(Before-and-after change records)
════════
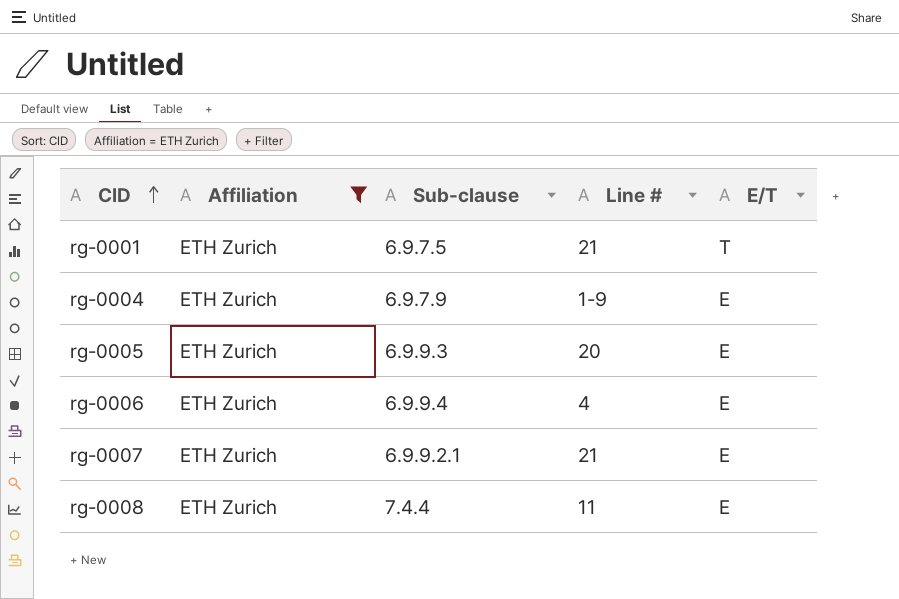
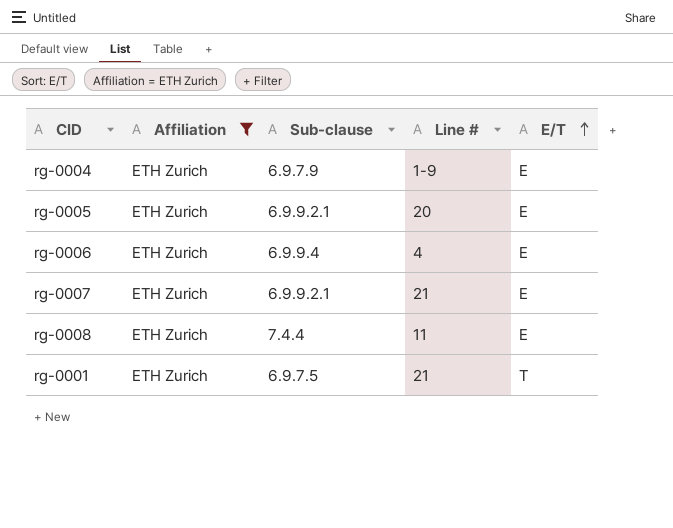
row order: CID ascending -> E/T ascending
rg-0005 | Sub-clause: 6.9.9.3 -> 6.9.9.2.1

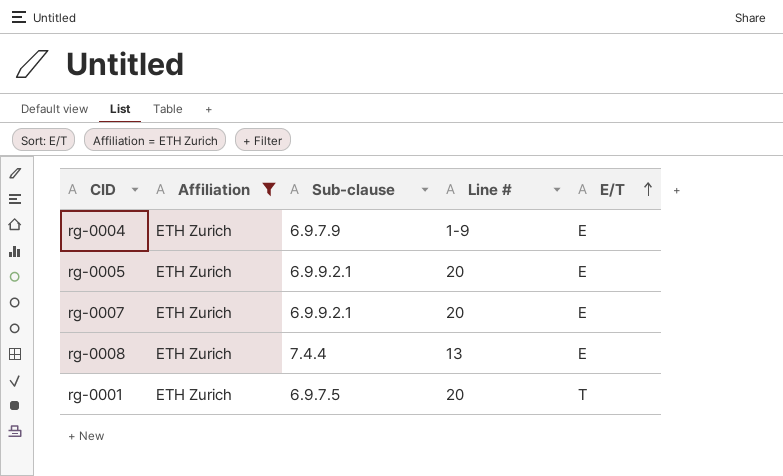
row rg-0006: ETH Zurich | 6.9.9.4 | 4 | E -> none
rg-0007 | Line #: 21 -> 20
rg-0008 | Line #: 11 -> 13
rg-0001 | Line #: 21 -> 20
════════
Work request: Find the line that contains "row rg-0006: ETH". Write out that line and every line after it through the end of the data, exactly, and nothing else.

Expected output:
row rg-0006: ETH Zurich | 6.9.9.4 | 4 | E -> none
rg-0007 | Line #: 21 -> 20
rg-0008 | Line #: 11 -> 13
rg-0001 | Line #: 21 -> 20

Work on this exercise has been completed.